Les accords de paiement inversé sont utilisés pour régler les litiges ANDA en raison de la situation inhabituelle des parties. Contrairement aux affaires normales de contrefaçon de brevet, la société générique potentielle n'est pas encore entrée sur le marché. Ainsi, au lieu d'un accord de règlement dans lequel le contrefacteur présumé accepte de cesser commercialiser son produit, le fabricant potentiel de génériques ne peut qu'accepter de se retirer se retirer du marché pendant une période supplémentaire. De plus, comme le fabricant potentiel de génériques n'a encore vendu aucun produit contrefait, il n'y a pas de dommages-intérêts réels à verser au titulaire du brevet. Là encore, le titulaire du brevet peut tout au plus demander au fabricant potentiel de génériques de continuer à se retirer du marché.

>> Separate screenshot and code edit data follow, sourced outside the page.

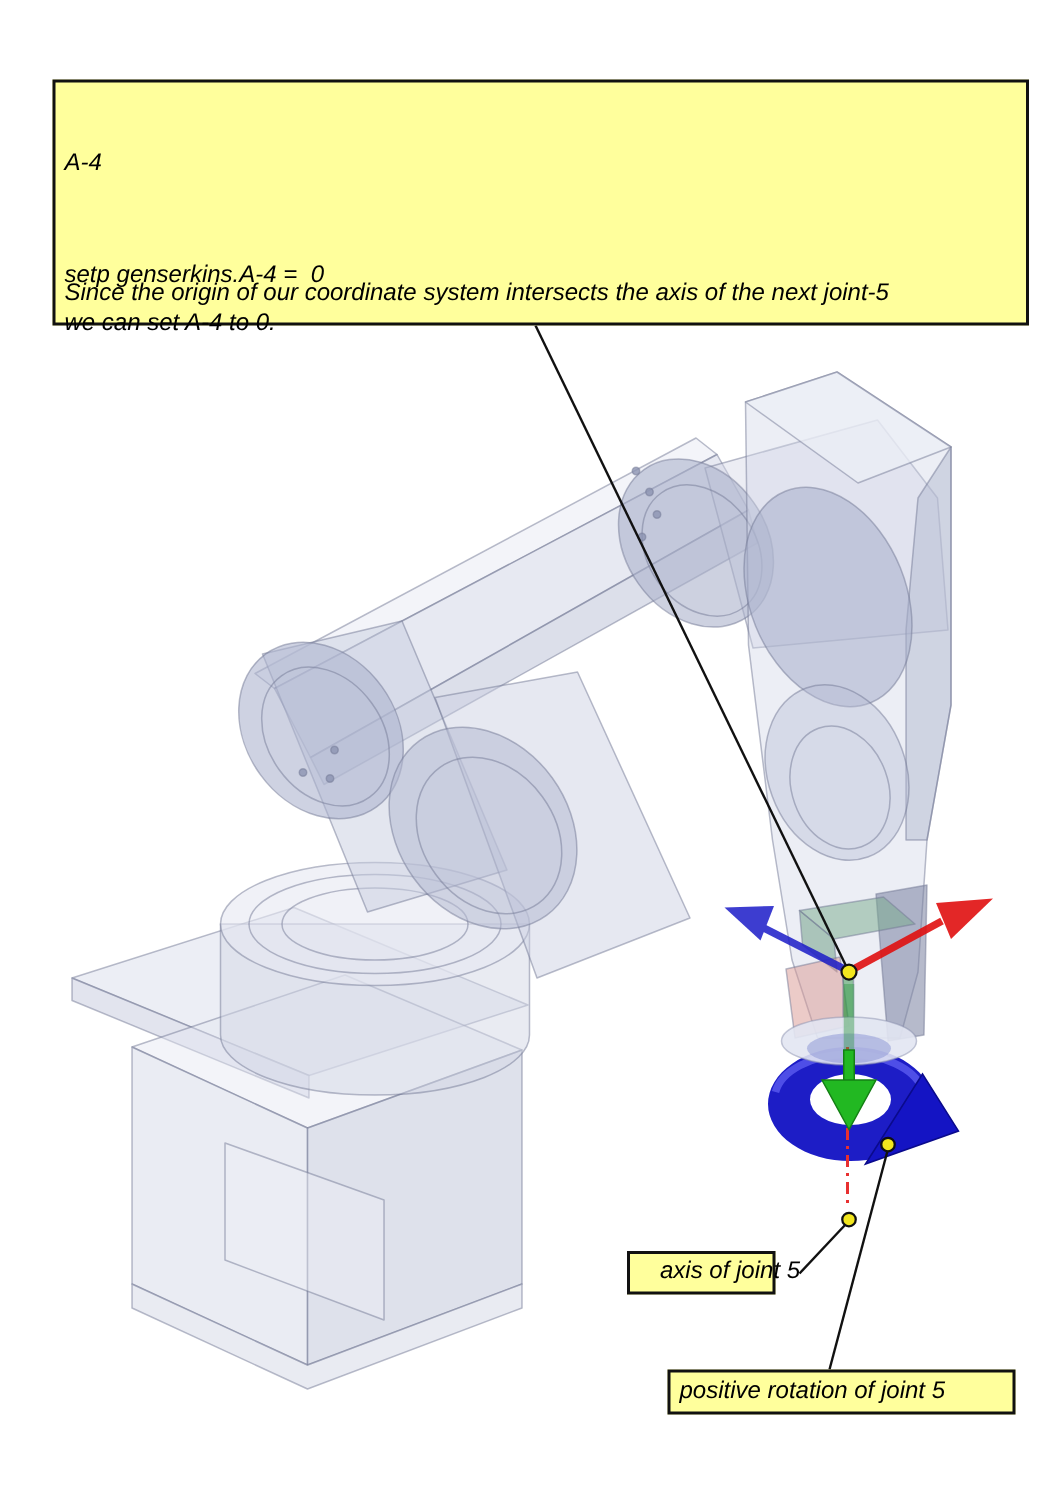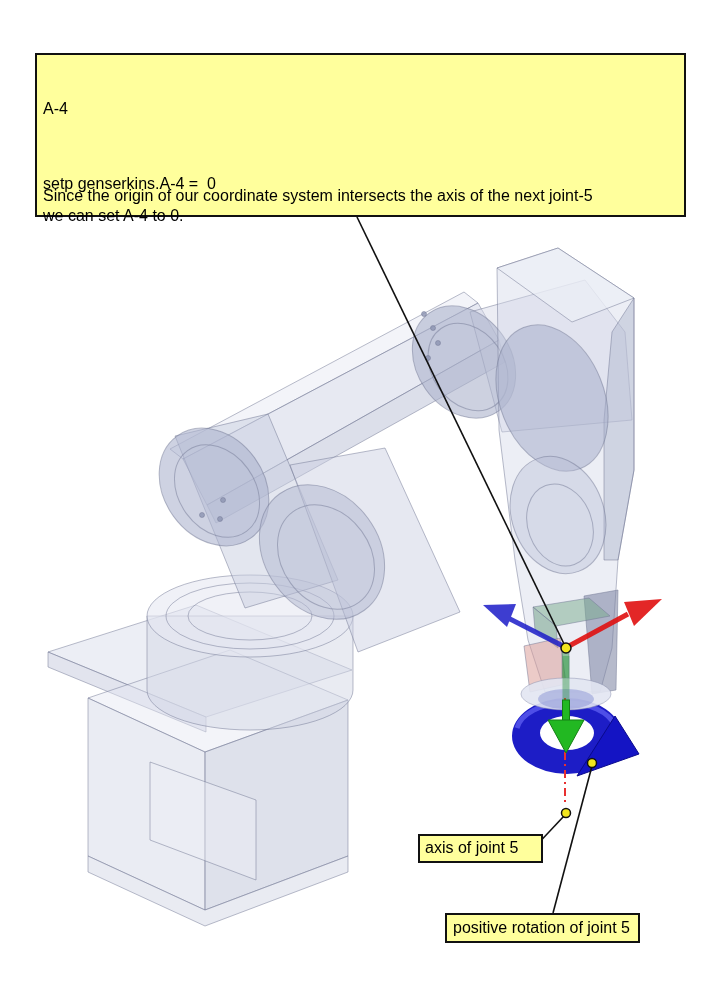--- a/index.html
+++ b/index.html
@@ -1,32 +1,32 @@
 <!DOCTYPE html>
 <html style="--note-fill: #ffff9c; --note-border: #111111; --bg: #ffffff;"><head>
 <meta charset="utf-8">
 <style>
   html,body{margin:0;padding:0;background:#fff;}
   .canvas{
     position:relative;width:707px;height:1000px;background:var(--bg,#ffffff);
-    font-family:"Liberation Sans",sans-serif;color:#000;overflow:hidden;
+    font-family:"Liberation Sans",sans-serif;color:#000;overflow:hidden;font-style:italic;
   }
   svg.scene{position:absolute;left:0;top:0;}
   .callout{
     position:absolute;box-sizing:border-box;
     background:var(--note-fill,#ffff9c);
     border:2px solid var(--note-border,#111);
     font-size:16px;line-height:20px;white-space:pre-wrap;
   }
   .note-box{left:35px;top:53px;width:651px;height:164px;padding:4px 6px;}
   .note-title{white-space:pre-wrap;}
   .note-body{margin-top:27px;white-space:pre-wrap;}
   .note-command{position:absolute;left:6px;bottom:21px;white-space:pre-wrap;}
-  .label-axis{left:418px;top:834px;width:125px;height:29px;padding:2px 0 0 5px;white-space:nowrap;}
-  .label-rot{left:445px;top:913px;width:195px;height:30px;padding:3px 0 0 6px;white-space:nowrap;}
+  .label-axis{left:418px;top:834px;width:99px;height:29px;padding:2px 0 0 20px;white-space:nowrap;}
+  .label-rot{left:445px;top:913px;width:232px;height:30px;padding:3px 0 0 6px;white-space:nowrap;}
 </style>
 </head>
 <body>
 
 <div class="canvas">
 
   <svg class="scene" width="707" height="1000" viewBox="0 0 707 1000">
 
     <g stroke="rgba(115,122,150,0.5)" stroke-width="1" stroke-linejoin="round">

Si les parties souhaitent régler un litige ANDA mais ne peuvent (légalement) convenir que le générique potentiel restera hors du marché, une autre option peut être d'autoriser le générique potentiel à payer le détenteur du brevet pour entrer sur le marché en tant que « générique autorisé ». Bien que certaines parties choisissent cette option, l'avoir comme seule option pour régler un litige ANDA pourrait équivaloir à une licence obligatoire de brevets pharmaceutiques.
Si le litige ANDA ne peut être réglé à l'amiable, le coût total du litige ANDA augmentera. Ces coûts seront supportés à la fois par le détenteur du brevet et le fabricant du générique, et seront certainement répercutés sur les consommateurs dans le prix des médicaments de marque et des génériques.